§ **WHAT IS EXPECTED**: Set down exactly the lines from the first line of the records through the line that contains "-40 to -30 | Offset (0 to 10): 153 -> 146", and leave every picture out.

§ **Records from a data collection**:
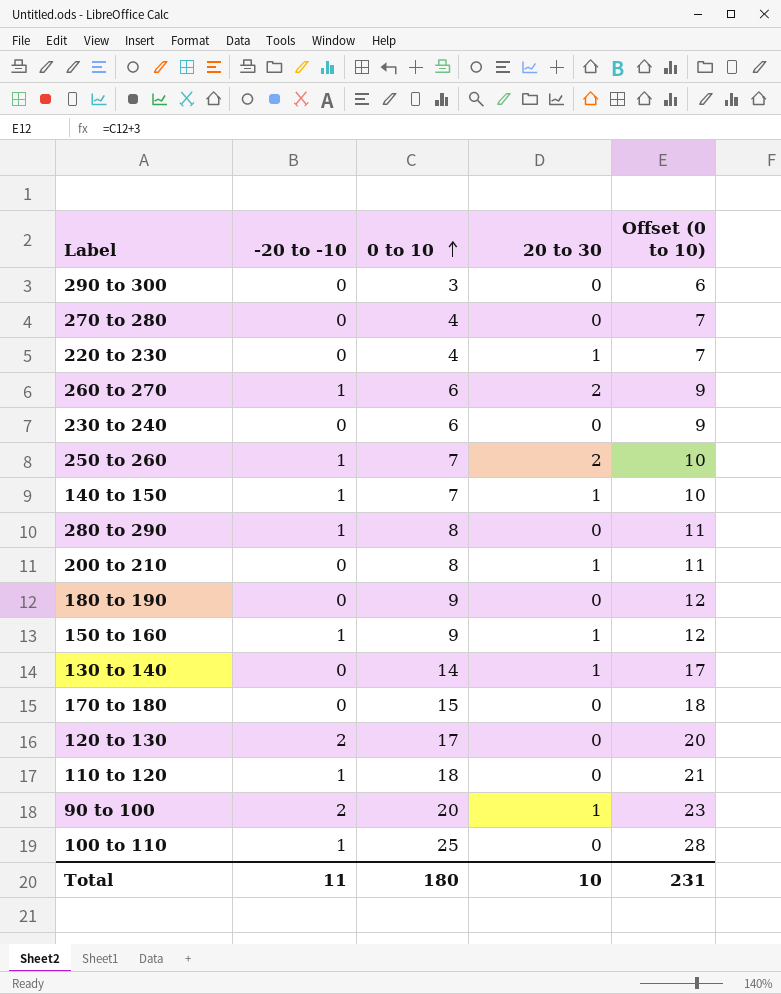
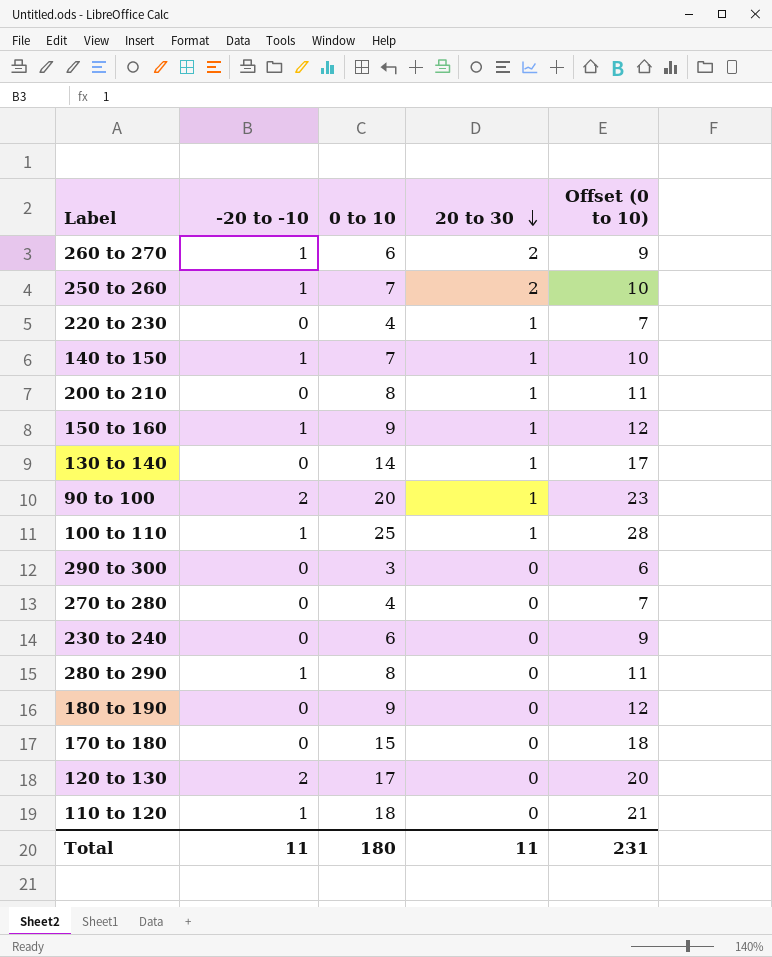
row order: 0 to 10 ascending -> 20 to 30 descending
100 to 110 | 20 to 30: 0 -> 1
Total | 20 to 30: 10 -> 11

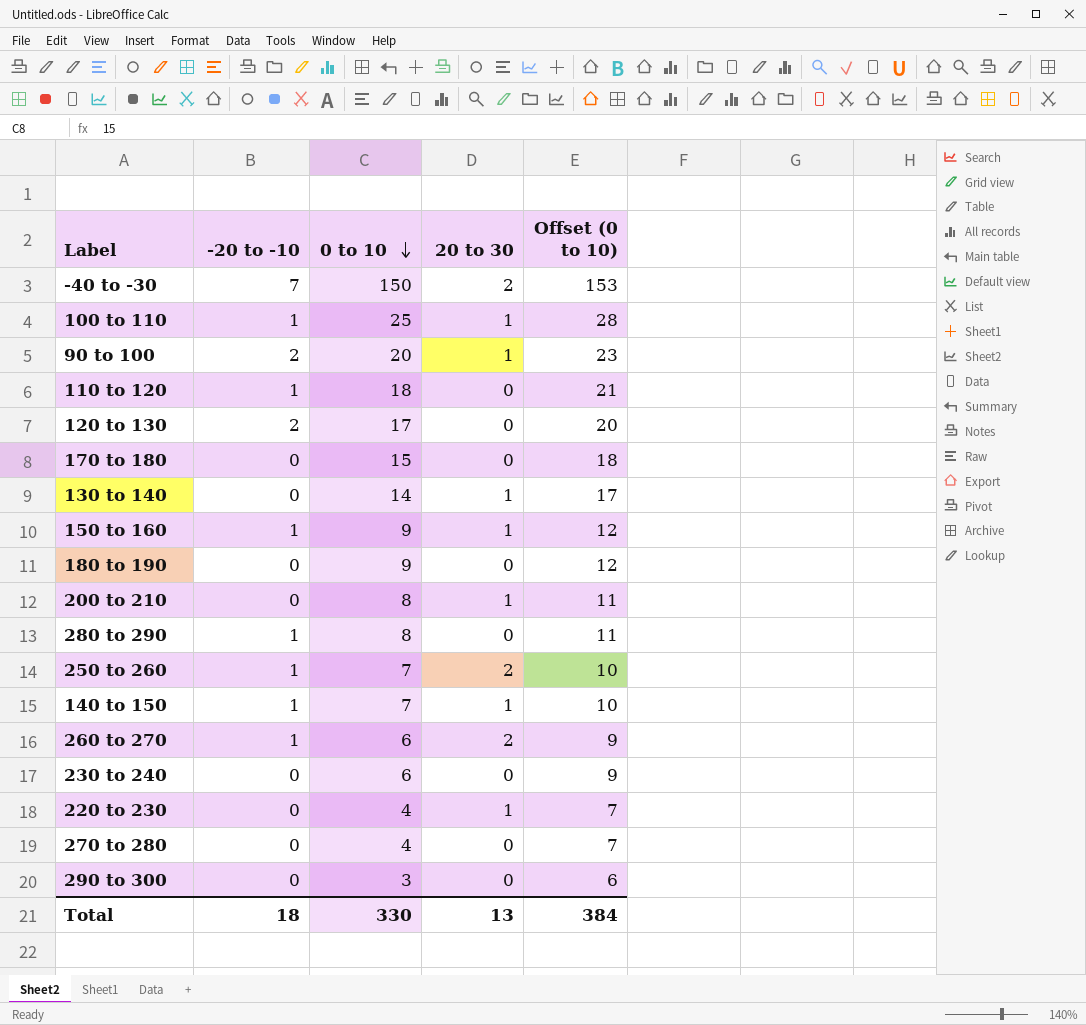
row order: 20 to 30 descending -> 0 to 10 descending
row -40 to -30: none -> 7 | 150 | 2 | 153
Total | -20 to -10: 11 -> 18
Total | 0 to 10: 180 -> 330
Total | 20 to 30: 11 -> 13
Total | Offset (0 to 10): 231 -> 384

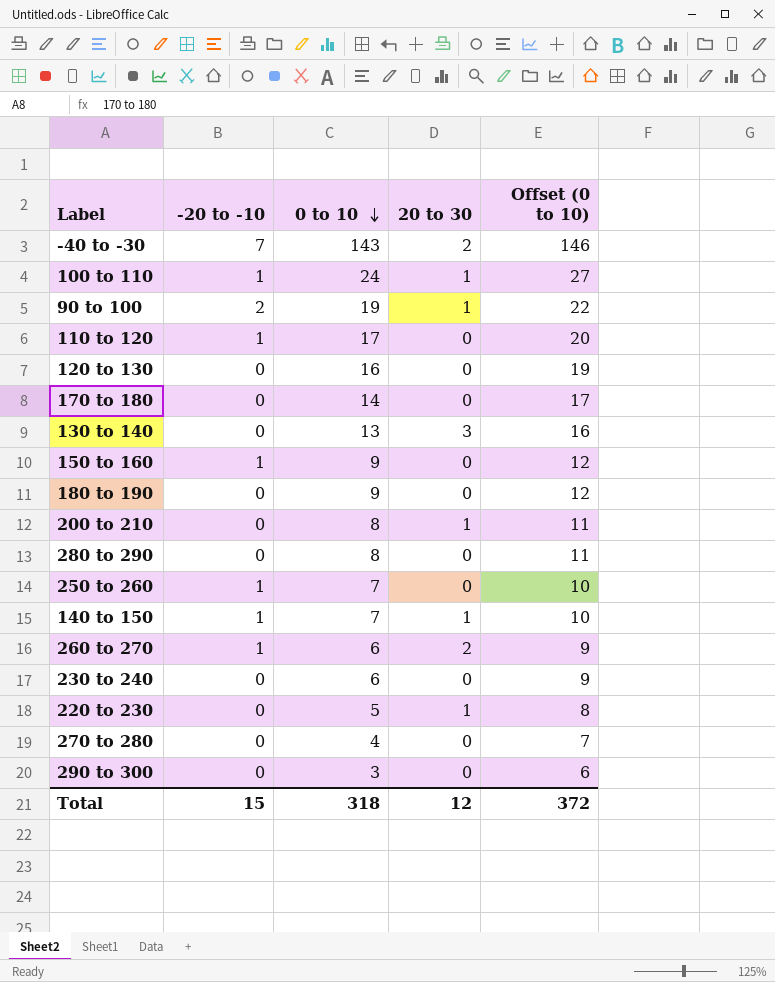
-40 to -30 | 0 to 10: 150 -> 143
-40 to -30 | Offset (0 to 10): 153 -> 146
100 to 110 | 0 to 10: 25 -> 24
100 to 110 | Offset (0 to 10): 28 -> 27
90 to 100 | 0 to 10: 20 -> 19
90 to 100 | Offset (0 to 10): 23 -> 22
110 to 120 | 0 to 10: 18 -> 17
110 to 120 | Offset (0 to 10): 21 -> 20
120 to 130 | -20 to -10: 2 -> 0
120 to 130 | 0 to 10: 17 -> 16
120 to 130 | Offset (0 to 10): 20 -> 19
170 to 180 | 0 to 10: 15 -> 14
170 to 180 | Offset (0 to 10): 18 -> 17
130 to 140 | 0 to 10: 14 -> 13
130 to 140 | 20 to 30: 1 -> 3
130 to 140 | Offset (0 to 10): 17 -> 16
150 to 160 | 20 to 30: 1 -> 0
280 to 290 | -20 to -10: 1 -> 0
250 to 260 | 20 to 30: 2 -> 0
220 to 230 | 0 to 10: 4 -> 5
220 to 230 | Offset (0 to 10): 7 -> 8
Total | -20 to -10: 18 -> 15
Total | 0 to 10: 330 -> 318
Total | 20 to 30: 13 -> 12
Total | Offset (0 to 10): 384 -> 372

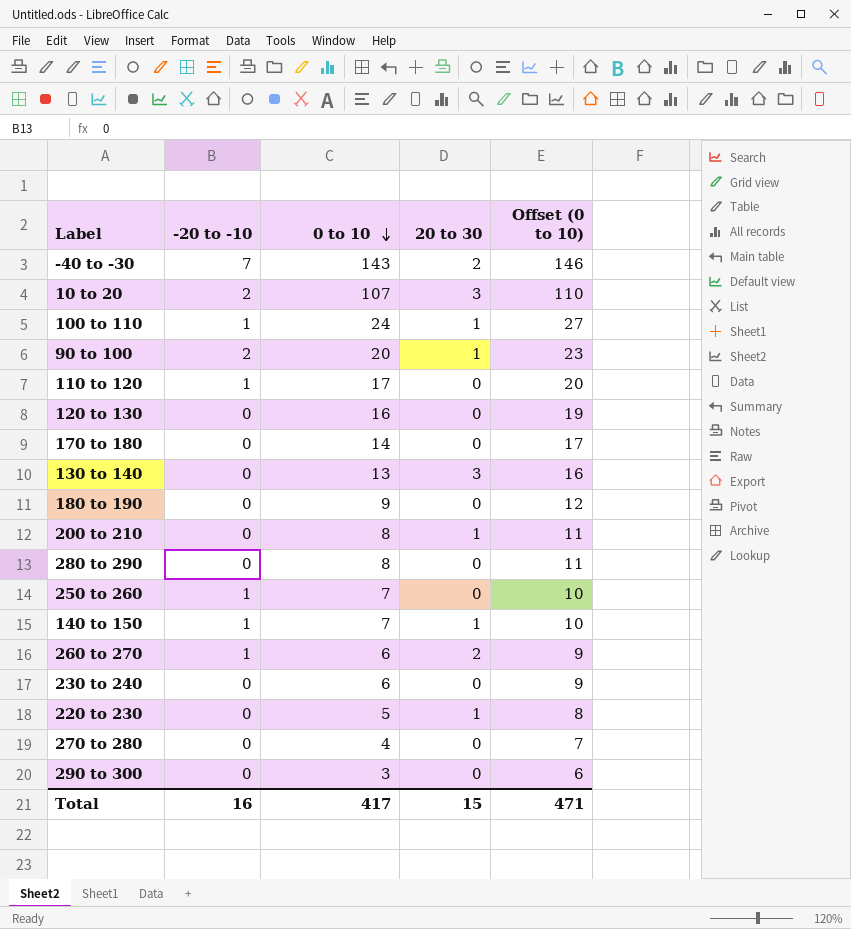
row 150 to 160: 1 | 9 | 0 | 12 -> none
row 10 to 20: none -> 2 | 107 | 3 | 110
90 to 100 | 0 to 10: 19 -> 20
90 to 100 | Offset (0 to 10): 22 -> 23
Total | -20 to -10: 15 -> 16
Total | 0 to 10: 318 -> 417
Total | 20 to 30: 12 -> 15
Total | Offset (0 to 10): 372 -> 471

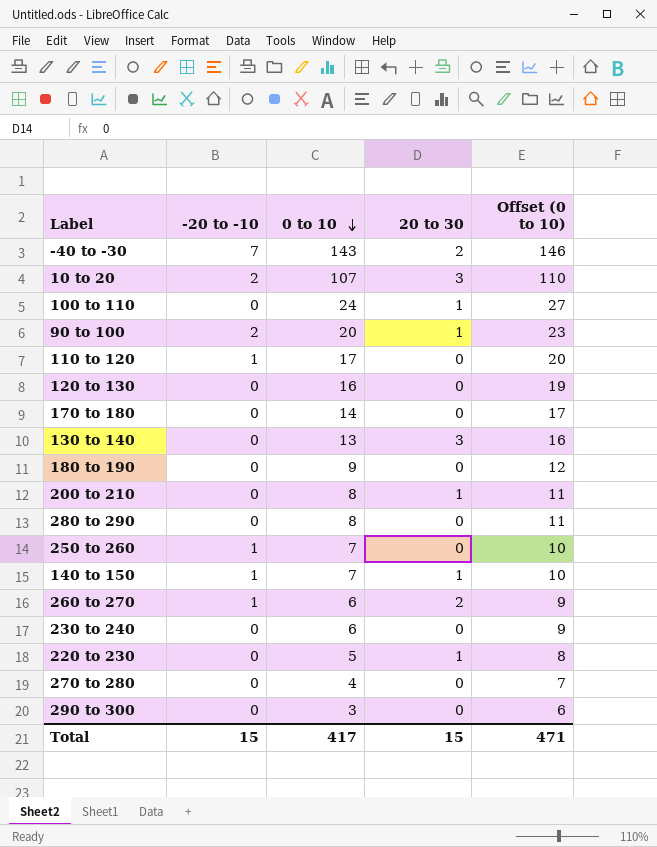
100 to 110 | -20 to -10: 1 -> 0
Total | -20 to -10: 16 -> 15

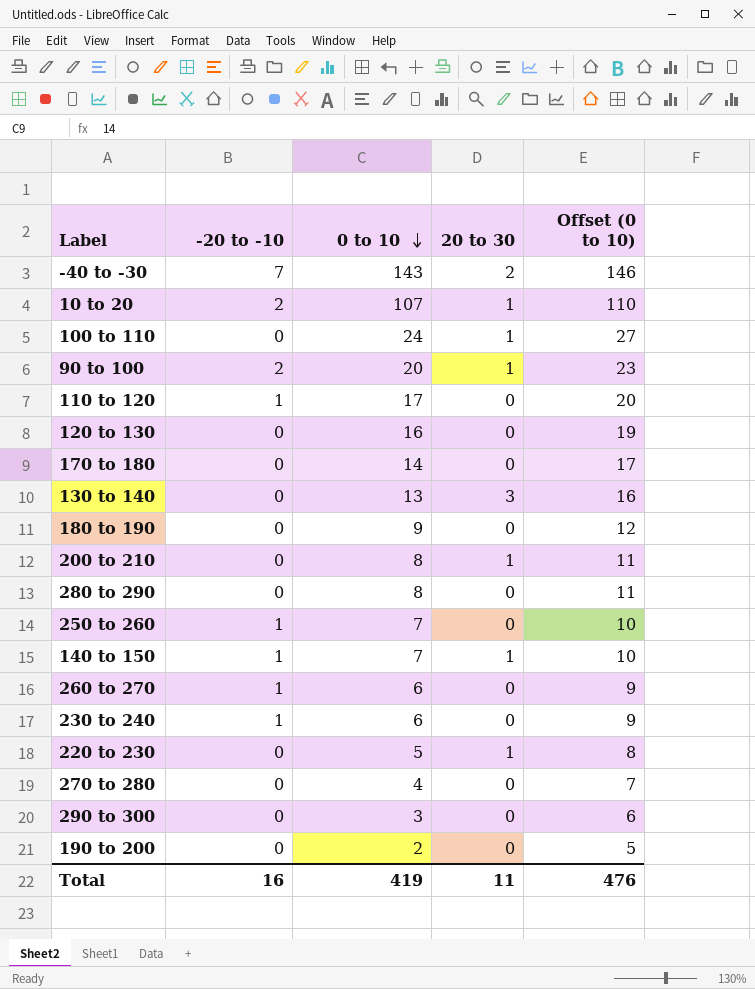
10 to 20 | 20 to 30: 3 -> 1
260 to 270 | 20 to 30: 2 -> 0
230 to 240 | -20 to -10: 0 -> 1
row 190 to 200: none -> 0 | 2 | 0 | 5
Total | -20 to -10: 15 -> 16
Total | 0 to 10: 417 -> 419
Total | 20 to 30: 15 -> 11
Total | Offset (0 to 10): 471 -> 476

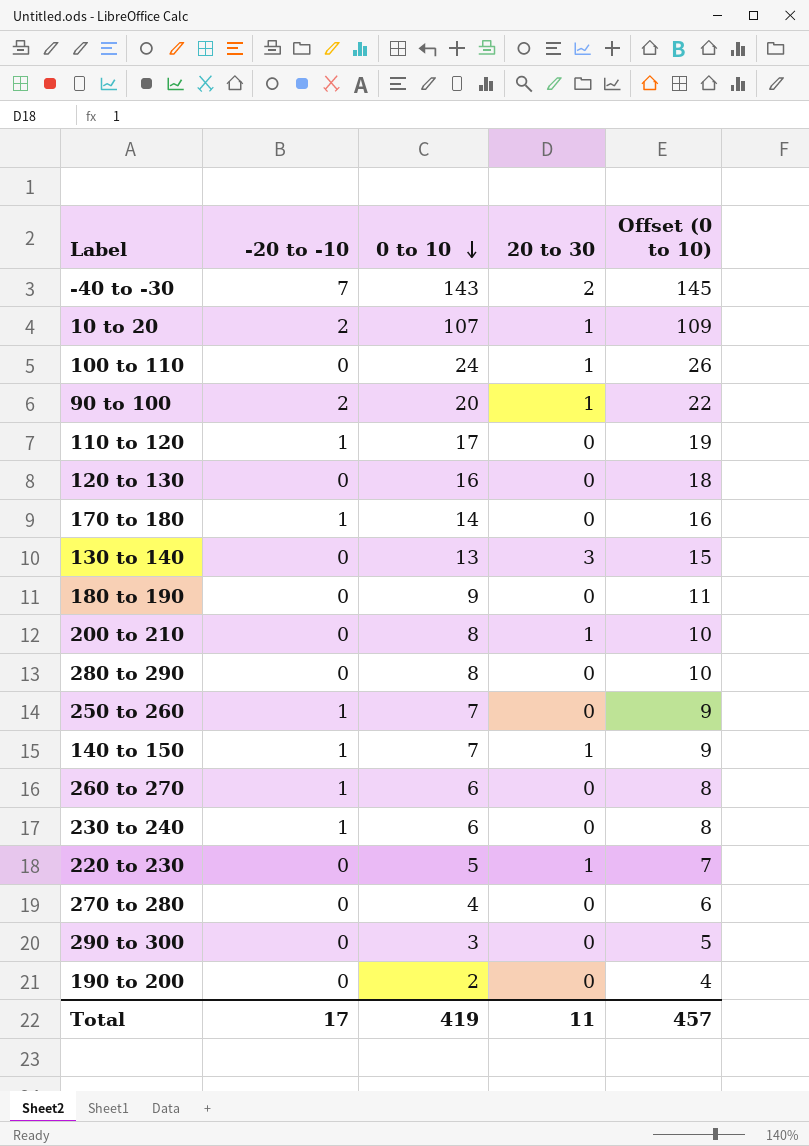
column Offset (0 to 10) | formula: [0 to 10] + 3 -> [0 to 10] + 2
170 to 180 | -20 to -10: 0 -> 1
Total | -20 to -10: 16 -> 17
Total | Offset (0 to 10): 476 -> 457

§ **RESULT OF THIS TASK**:
row order: 0 to 10 ascending -> 20 to 30 descending
100 to 110 | 20 to 30: 0 -> 1
Total | 20 to 30: 10 -> 11

row order: 20 to 30 descending -> 0 to 10 descending
row -40 to -30: none -> 7 | 150 | 2 | 153
Total | -20 to -10: 11 -> 18
Total | 0 to 10: 180 -> 330
Total | 20 to 30: 11 -> 13
Total | Offset (0 to 10): 231 -> 384

-40 to -30 | 0 to 10: 150 -> 143
-40 to -30 | Offset (0 to 10): 153 -> 146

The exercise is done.